• _WHAT THIS TASK INVOLVES_
Give back the full listing exactly, setting the pictures aside.

• _DATA_
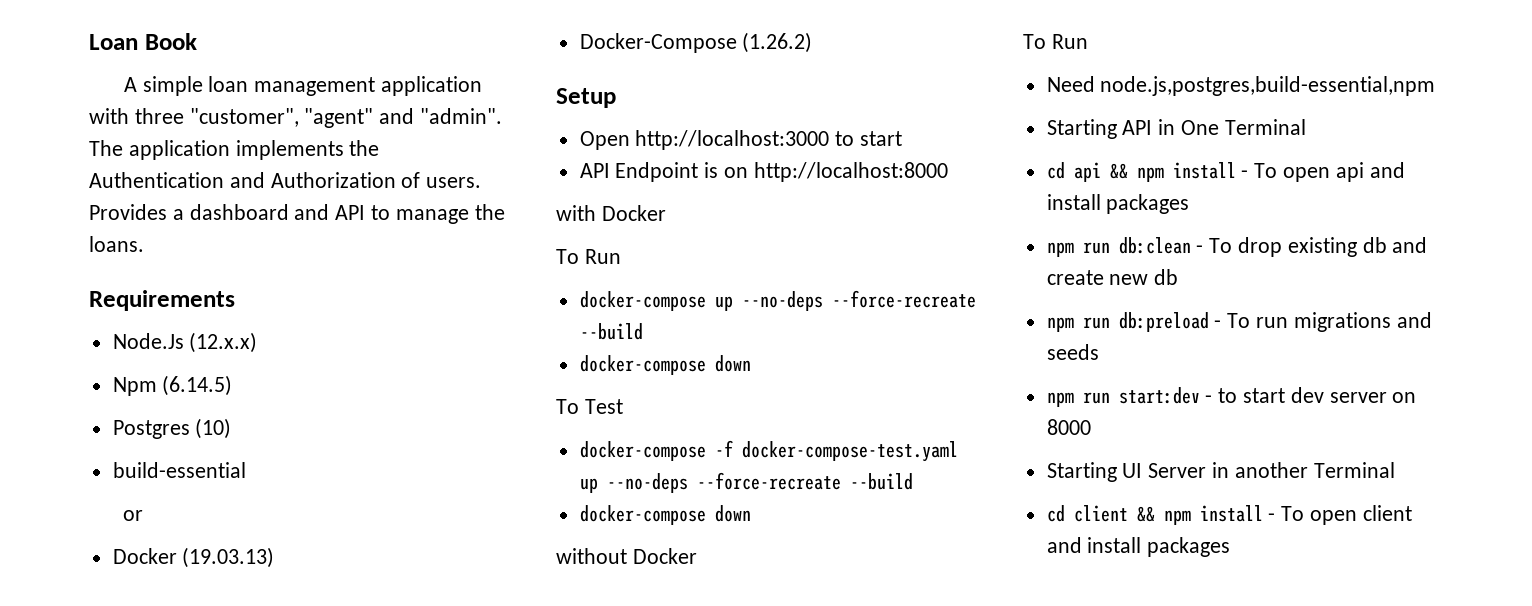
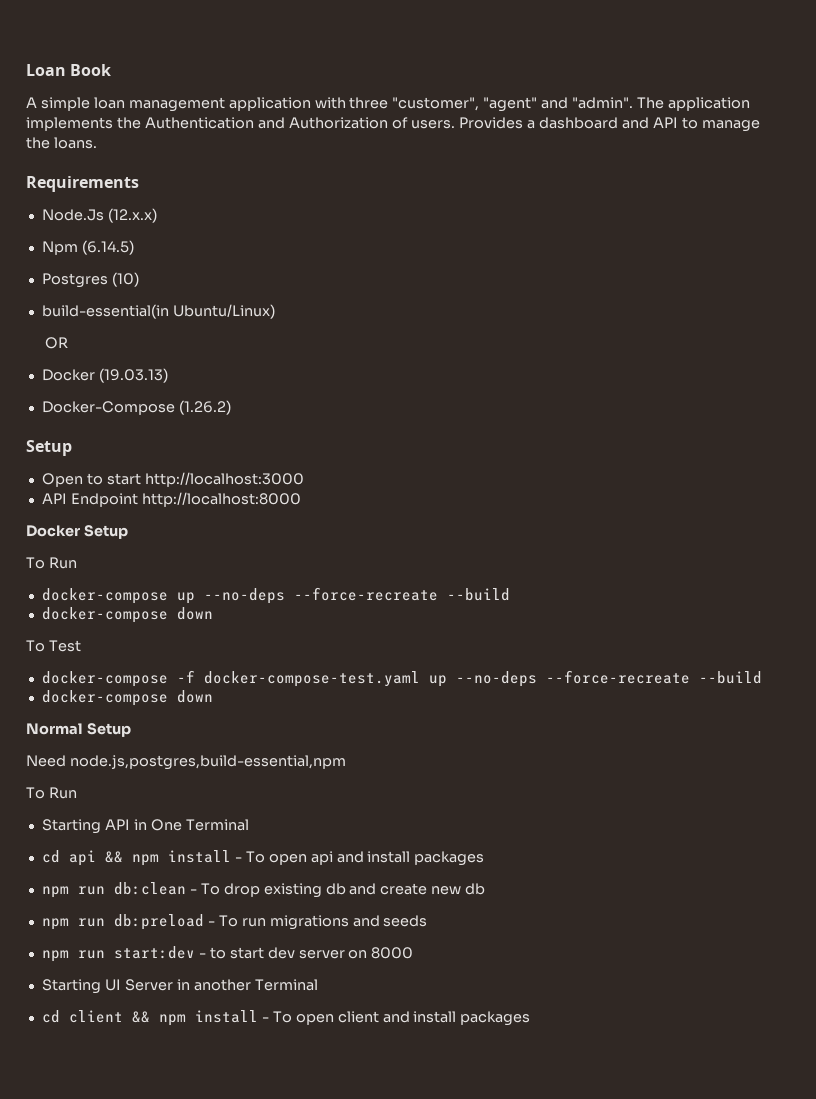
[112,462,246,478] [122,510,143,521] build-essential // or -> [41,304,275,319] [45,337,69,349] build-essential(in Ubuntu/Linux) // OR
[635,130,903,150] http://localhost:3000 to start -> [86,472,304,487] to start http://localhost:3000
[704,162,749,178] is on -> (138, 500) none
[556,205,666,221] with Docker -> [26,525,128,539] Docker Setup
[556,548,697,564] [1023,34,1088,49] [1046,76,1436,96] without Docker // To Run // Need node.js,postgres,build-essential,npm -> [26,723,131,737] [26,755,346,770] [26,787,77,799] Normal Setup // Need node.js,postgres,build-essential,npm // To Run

• _ANSWER BOX_
[112,462,246,478] [122,510,143,521] build-essential // or -> [41,304,275,319] [45,337,69,349] build-essential(in Ubuntu/Linux) // OR
[635,130,903,150] http://localhost:3000 to start -> [86,472,304,487] to start http://localhost:3000
[704,162,749,178] is on -> (138, 500) none
[556,205,666,221] with Docker -> [26,525,128,539] Docker Setup
[556,548,697,564] [1023,34,1088,49] [1046,76,1436,96] without Docker // To Run // Need node.js,postgres,build-essential,npm -> [26,723,131,737] [26,755,346,770] [26,787,77,799] Normal Setup // Need node.js,postgres,build-essential,npm // To Run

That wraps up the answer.